Arterial stroke usually causes wedge-shaped infarcts, often in the distribution of the middle cerebral artery. Antenatal infarcts can occur in cases of monozygotic twins with demise of 1 twin, with passage of thromboplastin-rich blood to the survivor. Significant fetomaternal hemorrhage can also result in hypoperfusion and infarction in watershed areas of the brain. Birth trauma may be contributory to ischemic stroke, with increased pressure from subdural bleeding putting pressure on internal vascular structures.
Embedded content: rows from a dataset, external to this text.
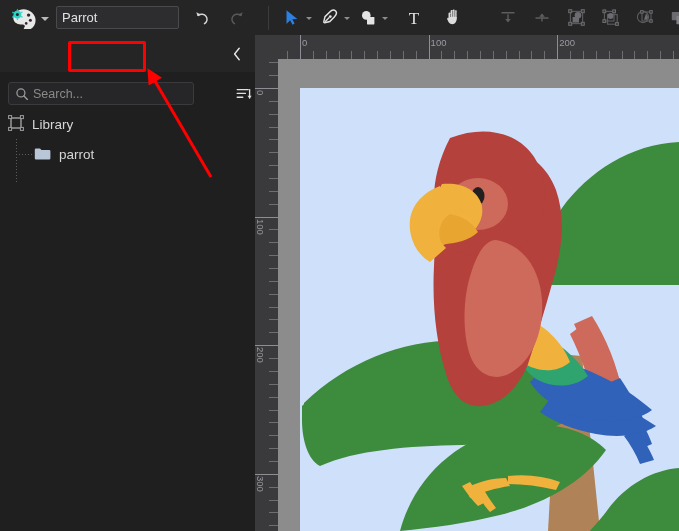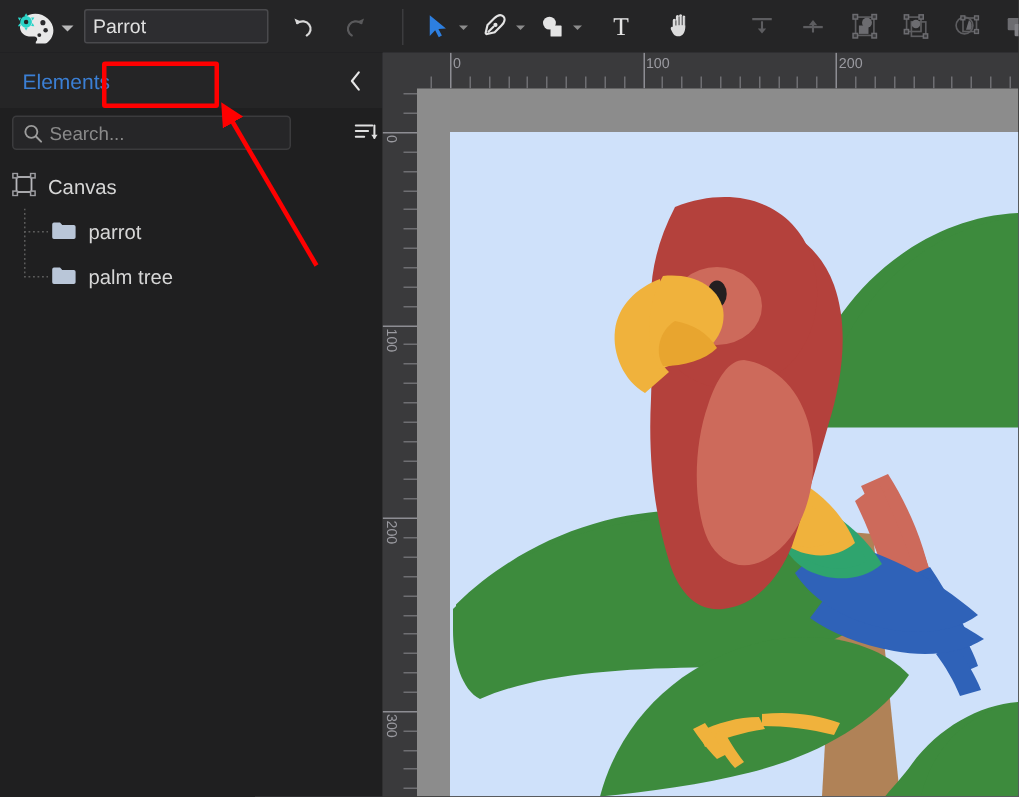"Elements" div.tab { html: <div>Elements</div> -> none }
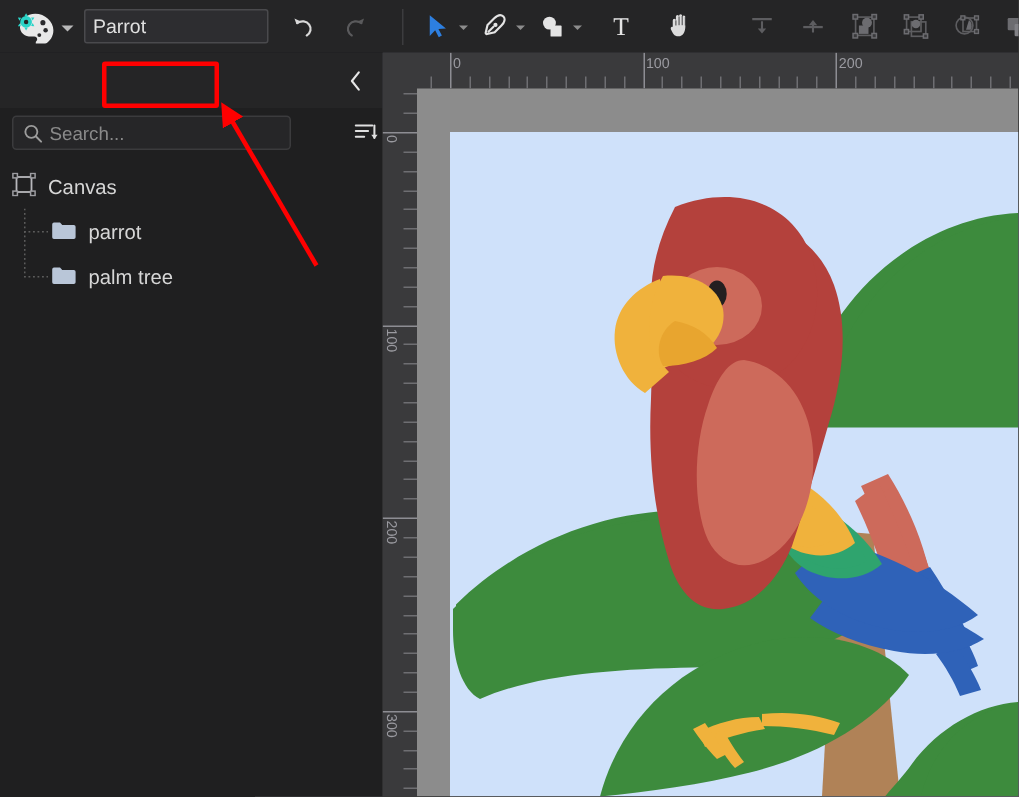"Search..." #searchrow { align-items: center -> flex-end }
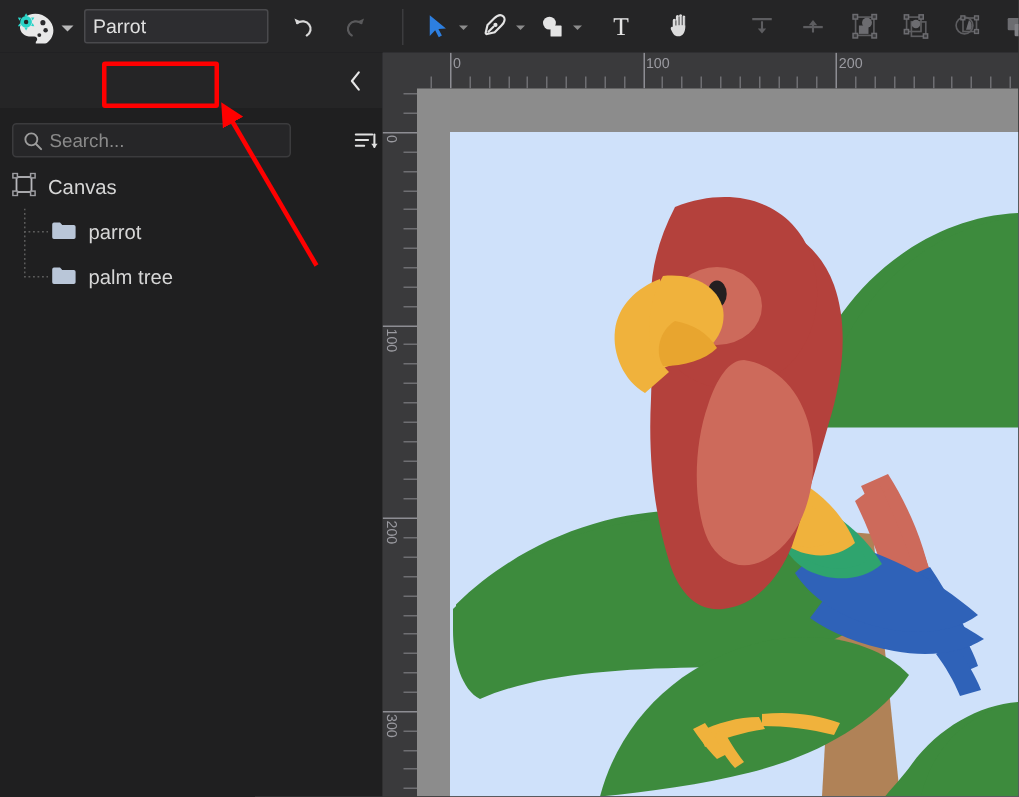"Canvas" span.tree-label { text: Canvas -> Library }
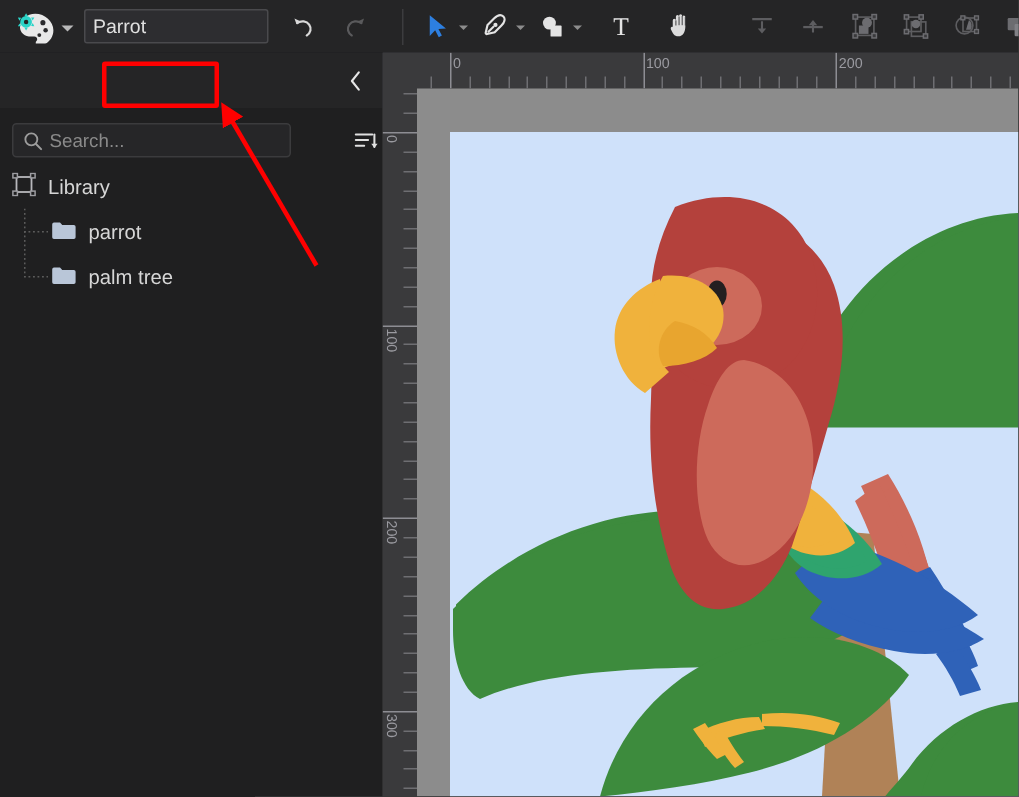"palm tree" div.tree-row { html: <div> <span></span> <span> <svg> <path></path> </svg> </span> <span>palm tree</span> </div> -> none }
Postnatal arterial strokes may be related to congenital heart lesions and repair when the pulmonary vasculature is bypassed. Clearly delineated diagnostic and risk factor analyses, as well as mechanism-based rapid intervention treatment approaches, similar to the “brain attack” approach in adults, are still in development.22
Venous infarction is less common than arterial. It has been related to problems with blood flow such as hypovolemia, polycythemia, and poor flow related to preeclampsia. Thrombosis has also been associated with infection. Venous infarcts, especially those that are hemorrhagic, are noted in the deep nuclear gray matter and the thalamus. Neuroimaging with MRI, and with added magnetic resonance venography, may reveal the occluded venous structure, but development of collateral circulation or recanalization of the vessel often has occurred between injury and imaging. The diagnostic workup for venous thrombosis should include, in addition to consideration of systemic illness, activity assays for antithrombin, protein C, protein S, and the lupus anticoagulant; immuno-logic assays for anticardiolipin antibody; and molecular assays for the presence of factor V Leiden and the G20210A mutation in the prothrombin gene, and the methylenetetrahydro-folate reductase (MTHFR) mutations C677T and A1298C (see Chapter 439). Recent work, however, casts doubt on the importance of these and other polymorphisms for the pathogenesis of neonatal stroke.22 To date, there are no large randomized trials of anticoagulant therapies for venous stroke in neonates. The American College of Chest Physicians recently published evidence-based clinical practice guidelines for antithrombotic therapy in neonates and children. The guidelines include dose and duration recommendations for antithrombotic therapies and thrombolytic therapies, as well as diagnostic and therapeutic guidance.23Further information for clinicians, in the absence of informative definitive clinical trials, is currently available from the 1-800-NOCLOTS toll-free pediatric stroke telephone consultation service initiated in 1994. This program has 3 goals: first, to provide free telephone consultation to physicians requesting advice on the management of children with stroke on the basis of best available evidence; second, to document the patient characteristics and most urgent questions facing these physicians; and third, to make these data available for planning future clinical trials in pediatric stroke. In animal models, higher than physiologic doses of erythropoietin after hypoxic-ischemic injury as well as neonatal strokes demonstrated benefits.24 Human clinical trials of erythropoietin in neonates with hypoxic-ischemic encephalopathy are in early phases.